Lisa Bielawski, vice president of the Thomas Hooker Brewing Co., is one of the more enthusiastic supporters of the state’s retirement savings plan, which is mandatory for companies with five or more employees that don’t already offer one.
She researched multiple retirement plans for the Bloomfield-based craft beer maker, one of the state’s oldest – and she also signed up to participate with payroll deductions for herself after Hooker joined the state plan.
Bielawski found the state plan, known as MyCTSavings, to be far easier and, with no direct administrative costs, obviously cheaper than traditional, commercial 401(k) plans on the market. And she said, “It takes a lot of the stress out for the employees.”
She and Hooker Brewing are part of an early wave of the state retirement plan for non-government workers. The plan, run by the Comptroller, has seen participation mushroom from 876 companies at the end of 2022, just before Sean Scanlon was sworn into the office, to 3,436 as of April 4, with more than 10,000 people enrolled.
There are two ways of looking at this progress in the MCTSavings plan — two ways that were equal by the numbers as of last week.
The Comptroller’s office identified 29,624 companies with at least five employees that were not known to have a retirement plan in place.
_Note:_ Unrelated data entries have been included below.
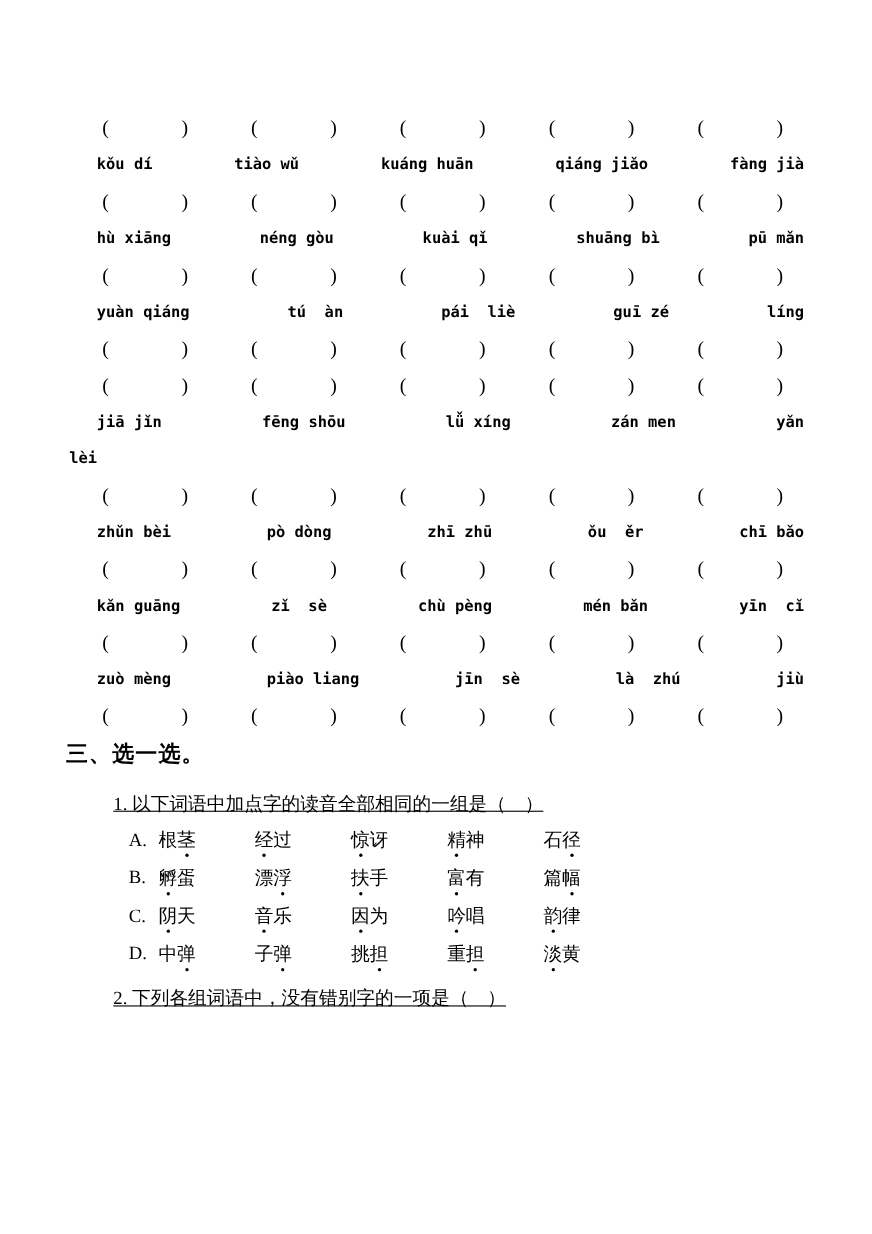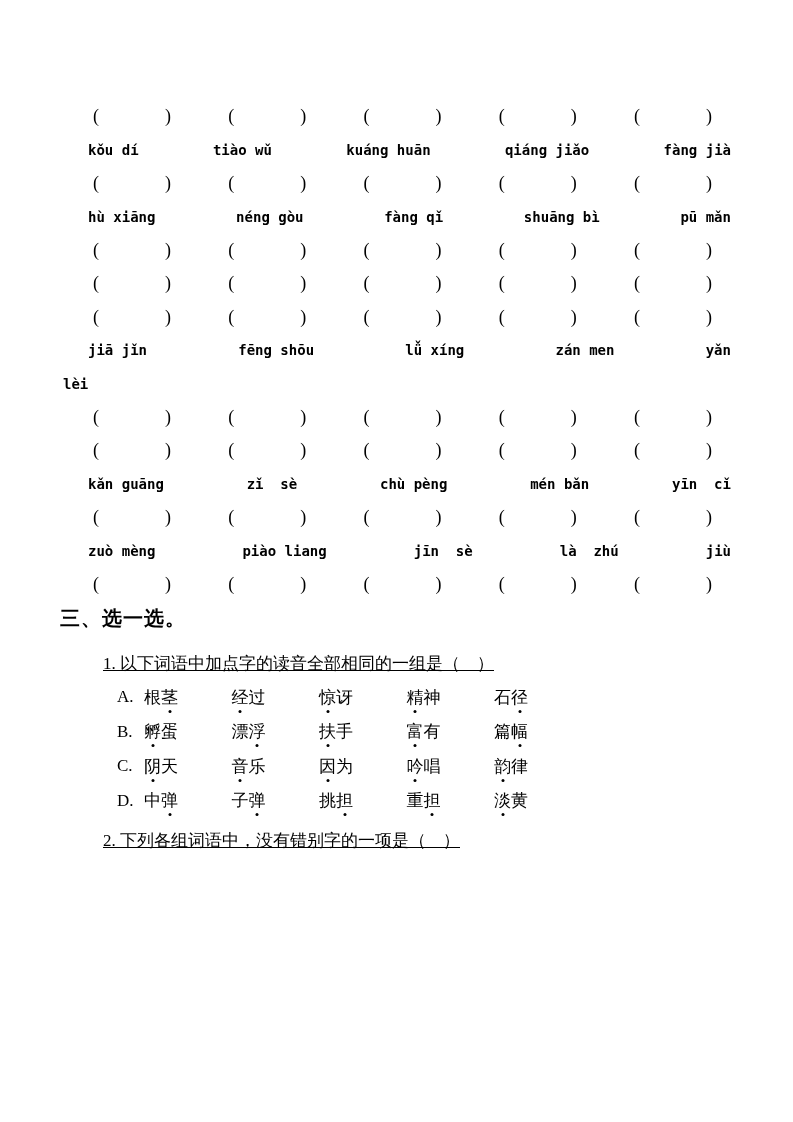"fàng qǐ" span.pw { text: fàng -> kuài }
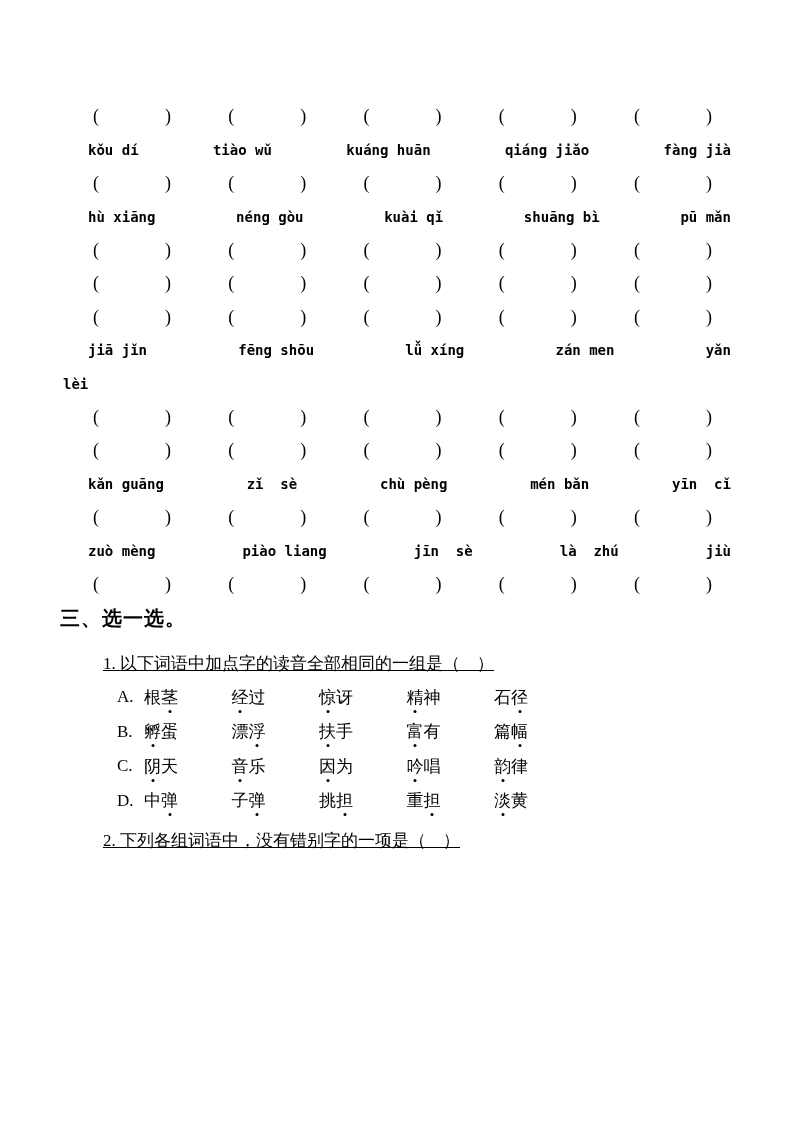"yuàn qiáng" div.line { html: none -> <div> <span>yuàn qiáng</span> <span>tú àn</span> <span>pái liè</span> <span>guī zé</span> <span>líng</span> </div> }
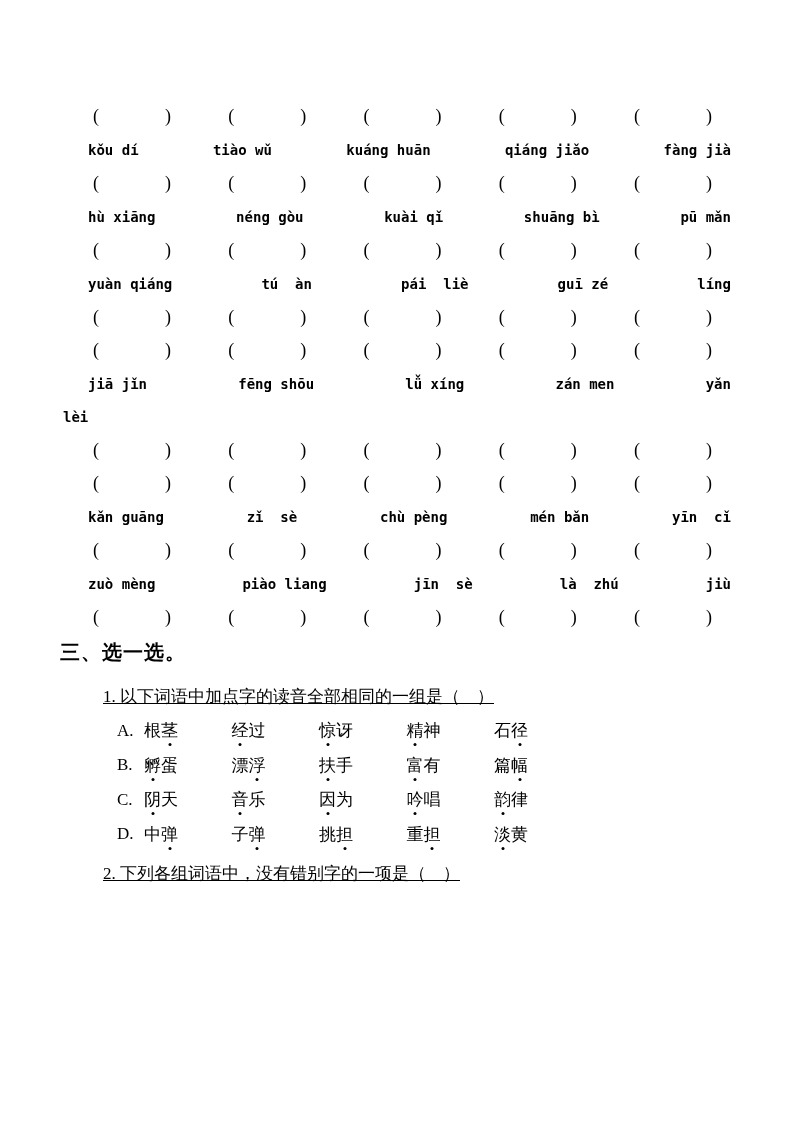"zhǔn bèi" div.line { html: none -> <div> <span>zhǔn bèi</span> <span>pò dòng</span> <span>zhī zhū</span> <span>ǒu ěr</span> <span>chī bǎo</span> </div> }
Among those, 14,897 had responded as of April 4 to the Comptroller’s gentle reminders that they had until March 30 to either show they had a retirement plan in place, or sign up for the new state plan.
More than 11,000 showed they had plans in place and a few thousand – 3,436 as of last week – signed up.
That’s impressive and way ahead of Scanlon’s target. It’s hard to get 15,000 butchers, bakers and candlestick-makers to respond to anything in these busy times.
On the other hand, that leaves an almost identical number of companies — 14,727 — that have yet to report back to the state on their status. Under the law adopted in 2016, Scanlon could sue any company that failed to respond, but that would be absurd and Scanlon has said early and often he would not even think about doing such a thing.
His immediate response as the March 30 deadline passed was to push back the deadline to August 31. By late summer, of course, we will still almost definitely have thousands of companies out of compliance – never a great specter.
No one knows this better than Scanlon. “Last summer I busted my ass going around the state,” he said, prodding people to sign up for the child tax credit of up to $750 per family. He was the lawmaker who had led the charge for that credit. Free money, and still only about 70 percent of eligible parents took the cash.
Scanlon is upbeat about participation in MyCTSavings. “I’m a glass-half-full guy,” he said.
The reasoning: 80 percent of the companies on the list were notified of the plan just this winter as part of a wave of the smallest firms, with 5 to 24 workers. “We’ll have thousands of additional businesses complying,” he said. “If we continue to promote this thing, the interest is there.”
And for those that don’t comply? There’s no penalty at the moment but a bill working its way through the General Assembly would levy fines, with amounts yet to be determined. The latest discussions call for $500 to $1,500 per year, depending on the size of the company.
It does seem intrusive for the state to enforce a mandatory retirement plan with fines. Back in 2016, the idea generated opposition in the General Assembly as some said it was not the business of the state to compete with private retirement savings providers, nor to mandate that companies offer a plan to their employees.
Then again, an estimated 600,000 private-sector workers in Connecticut don’t have a retirement plan through an employer. We know that a lot of those people will reach retirement without enough money to live.
Guess who will have to pay their expenses. Hint: It’s not the governor of Florida or the senator from Texas.
Under the state law, employees are automatically enrolled for a 3 percent payroll deduction once their employers sign up. Anyone can opt out anytime with no penalty but few have done so, Scanlon said. Several states are negotiating to piggyback on Connecticut’s plan.
It’s a Roth IRA, meaning the savings are not tax deductible, but will be tax-free when participants take distributions years later. That works well for low-paid workers who don’t benefit much, or at all, from a deduction now.
And it works well as part of a balanced retirement program – the reason Bielawski enrolled for herself at Thomas Hooker as a 15-year company veteran who has risen to become founder Curt Cameron’s right-hand person.
“It was convenience and honestly I’m not getting any younger, and having multiple options available for me, why not?” she said.
Some private money managers say they’re signing up small companies with more comprehensive and flexible plans now that the state requires participation. That’s a good trend if the law helps the industry.
Hooker Brewing has 65 employees, about half of them part-time, and more than a third have signed up for the state plan. Many are early in their careers, Bielawski said.
“They’re going to be happy when 15 years down the road they have something as opposed to nothing,” she said – capturing the reason why the law, intrusive as it may become for laggard firms, makes sense.